ENHANCEMENT OF DISSOLUTION OF CLOPIDOGREL MINI-TABLETS IN INTESTINAL FLUIDS WITH THE AID OF IN-SITU ACIDIFYING AGENT

Received on 29 October, 2013; received in revised form, 14 January, 2014; accepted, 09 March, 2014; published 01 April, 2014

ENHANCEMENT OF DISSOLUTION OF CLOPIDOGREL MINI-TABLETS IN INTESTINAL FLUIDS WITH THE AID OF IN-SITU ACIDIFYING AGENT

Raja Subburayalu *¹, Janakiraman Kunchithapatham ¹, Ramkumar Pillappan ² and T. Devi ³

Department of Pharmacy, Annamalai University ¹, Annamalai Nagar, Chidambaram, Tamil Nadu, India

Orchid Chemicals & Pharmaceuticals Ltd. ², SIPCOT Industrial Park, Irungattukottai, Sriperumbudur 602105, Tamil Nadu, India

Jaya College of Pharmacy ³, Thirunindravur, Chennai, Tamil Nadu, India

ABSTRACT: The main objective of the present study is to enhance the dissolution of clopidogrel bisulphate in intestinal fluids by formulating into mini-tablets with in-situ acidifying agent mini-tablets. The solubility data reveals, Clopidogrel bisulphate is freely soluble in pH 2.0 and the solubility decreases with increase in pH. Whereas, with weak acid, the solubility of clopidogrel is increased at pH 5.0 blank fed state simulated intestinal fluid and & pH 6.5 blank fasted state simulated intestinal fluid. Hence, tartaric acid is selected in the core tablet to enhance the dissolution of clopidogrel tablets at intestinal fluid pH 5.0 & pH 6.5. Formulation was evaluated with different levels of tartaric acid in core tablet. Formulation with 50mg/unit of tartaric acid showed the extent of dissolution of 100% in pH 5.0 blank fed state simulated intestinal fluid and 96% in pH 6.5 blank fasted state simulated intestinal fluid.  To control the impact of humidity on degradation, a moisture protective layer is coated on core tablet with non-aqueous solvent, using conventional coating pan. The coated mini tablets are encapsulated in a hard gelatin capsule shell. The filled capsules are evaluated for description, assay, dissolution, water by KF

Intestinal fluid, solubility, Dissolution, Clopidogrel, mini-tablets, tartaric acid, moisture protective coating

INTRODUCTION:Clopidogrel, an inhibitor of platelet aggregation, selectively inhibits the binding of adenosine diphosphate (ADP) to its platelet receptor and the subsequent ADP-mediated activation of the glycoprotein GPIIb/IIIa complex, thereby inhibiting platelet aggregation ¹. Clopidogrel bisulfate is a white to off-white powder. It is practically insoluble in water at neutral pH but freely soluble at pH 1.0.

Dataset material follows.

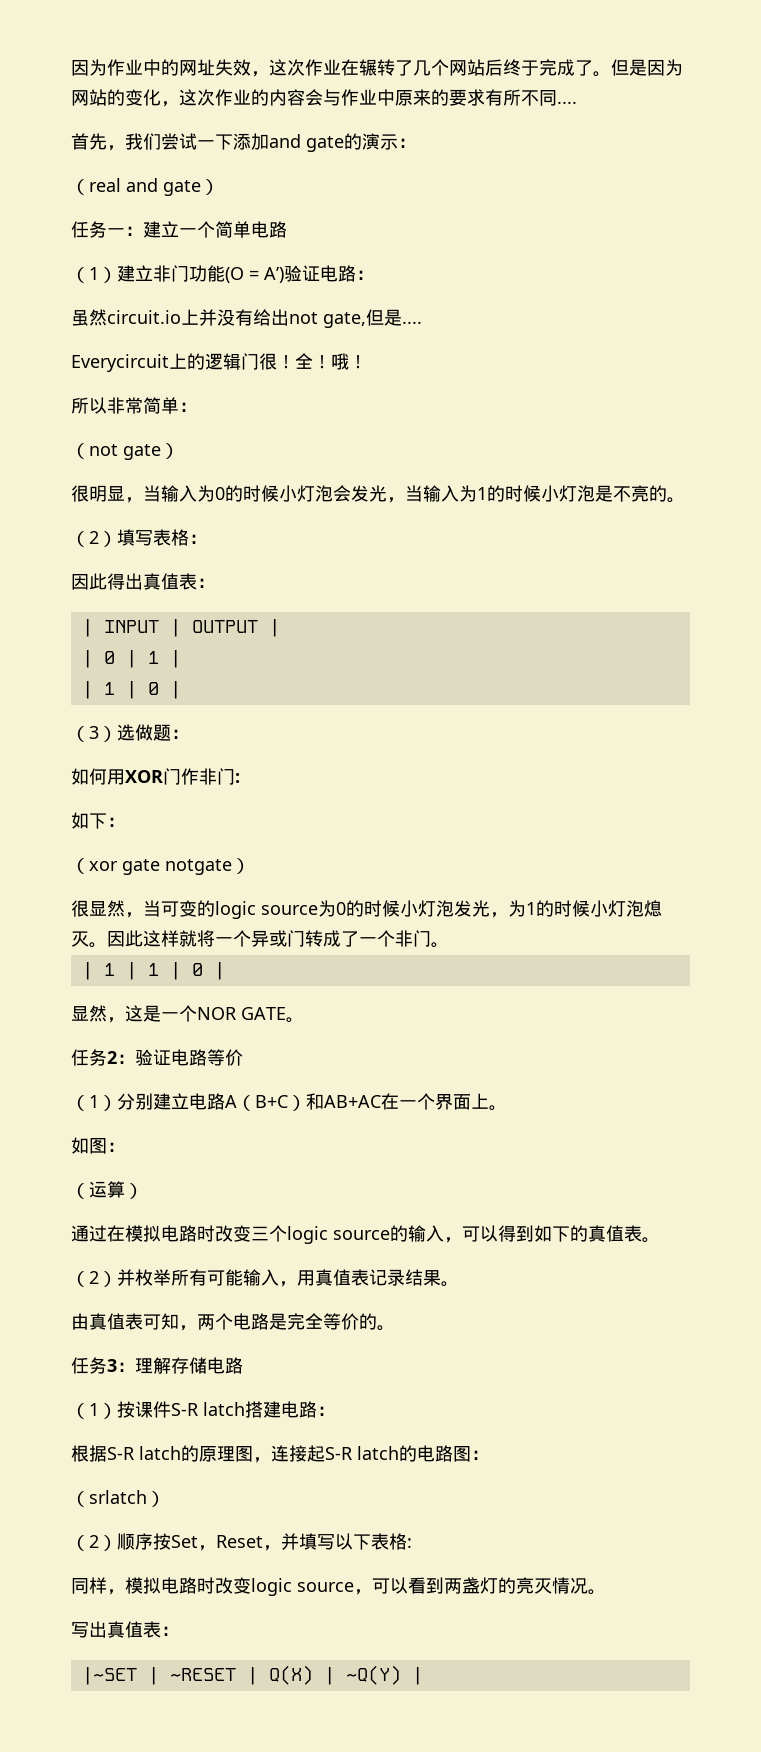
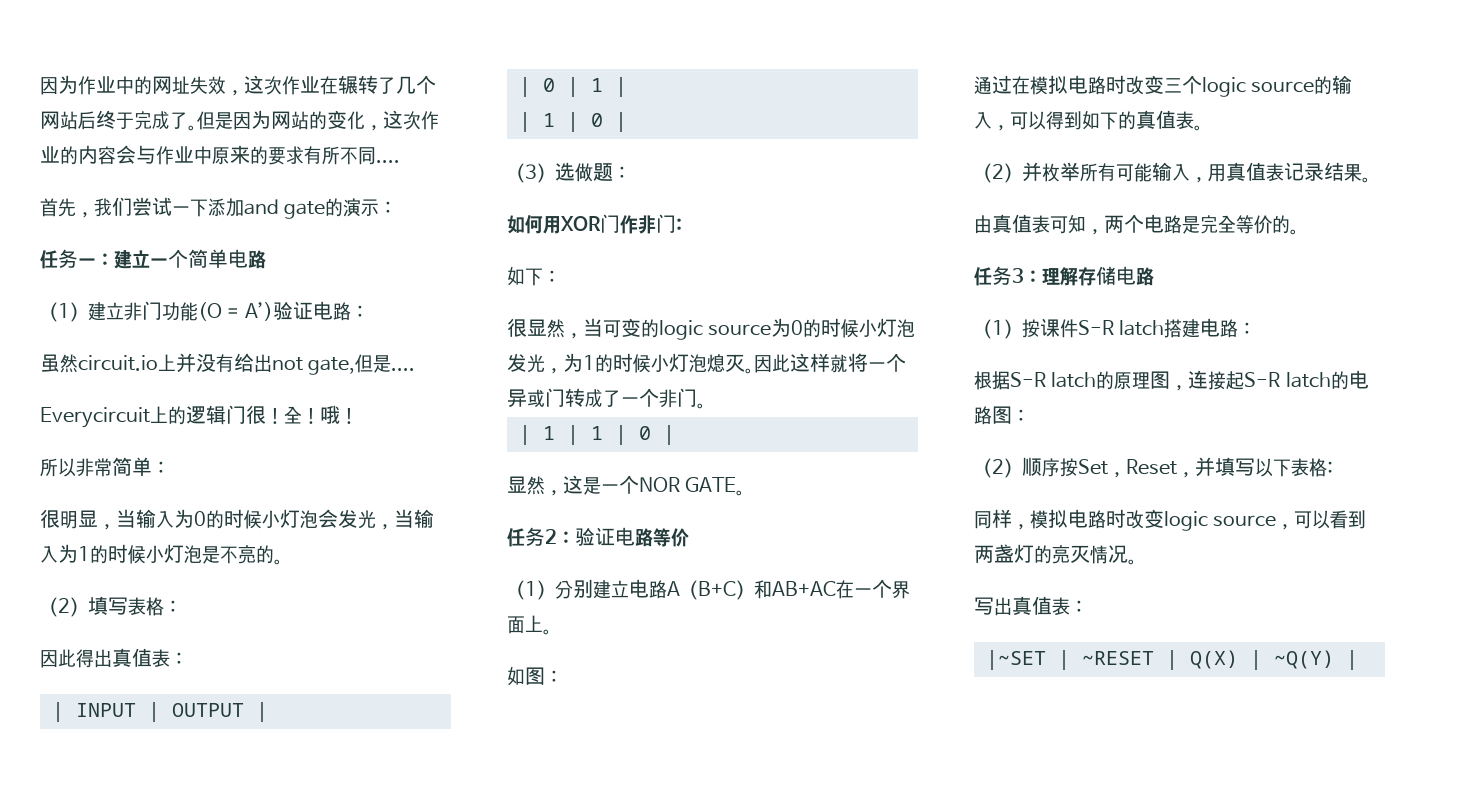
[71,178,219,196] // （real and gate） -> (398, 207) none
[71,443,179,460] // （not gate） -> (170, 467) none
[71,858,250,875] // （xor gate notgate） -> (561, 276) none
[71,1181,143,1199] // （运算） -> (563, 676) none
[71,1490,165,1507] // （srlatch） -> (1030, 415) none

Absorption is at least 50%, based on urinary excretion of clopidogrel metabolites ².The solubility of clopidogrel decreases as the pH increase above 3.0. It is well documented that the influence of the changes in pH within the gastrointestinal tract upon the bioavailability of pharmaceuticals.

The absorption of drug is largely dependent upon diffusion, which varies with pH of the individual regions within the gastrointestinal tract ³. In the stomach the pH is around 1 to 2 and in the intestine the pH is between 5.0 -6.5. The intestinal fluids simulating to fasting and fed conditions exists in the pH range of 5.0 to 7.5 ⁴. The absorption of drug is largely dependent upon diffusion, which varies with pH of the individual regions within the gastrointestinal tract, the pKa of the drug and permeability, which are not only moderated by the surface area of the region in which it is released, but also the regional pH effects upon drug ionization.

By applying a pH change, poorly water soluble drugs with parts of the molecule that can be protonated (base) or deprotonated (acid) may potentially be dissolved in water. While the importance of critical parameters like salt selection and pH adjustment has been stressed on pre-formulation, the use of pH-altering excipients within drug delivery systems is also of significant utility. pH adjustment can in principle be used for both oral and parenteral administration ⁵.

MATERIALS AND METHODS:

Materials: The following chemicals were obtained from commercial suppliers and used as received: Clopidogrel bisulphate (Orchid chemicals and pharmaceuticals ltd., Chennai) Tartaric acid (Merck, USA), Opadry AMB white 80W68912 (Colorcon, India), Silicon dioxide (syloid 244 FP) (Grace division, USA), Microcrystalline cellulose (Avicel PH 112) (FMC, USA), Mannitol (pearlitol SD 200) (Roquette pharma, france), Hydrogenated castor oil (Kolwax HCO)(BASF, India), (Talc (Luzenac, Italy), pregealtinised starch (Starch 1500, Dow, USA), Isopropyl alcohol and methylene chloride was procured from RFCL Limited., New Delhi, India. All chemicals were reagent grade or higher.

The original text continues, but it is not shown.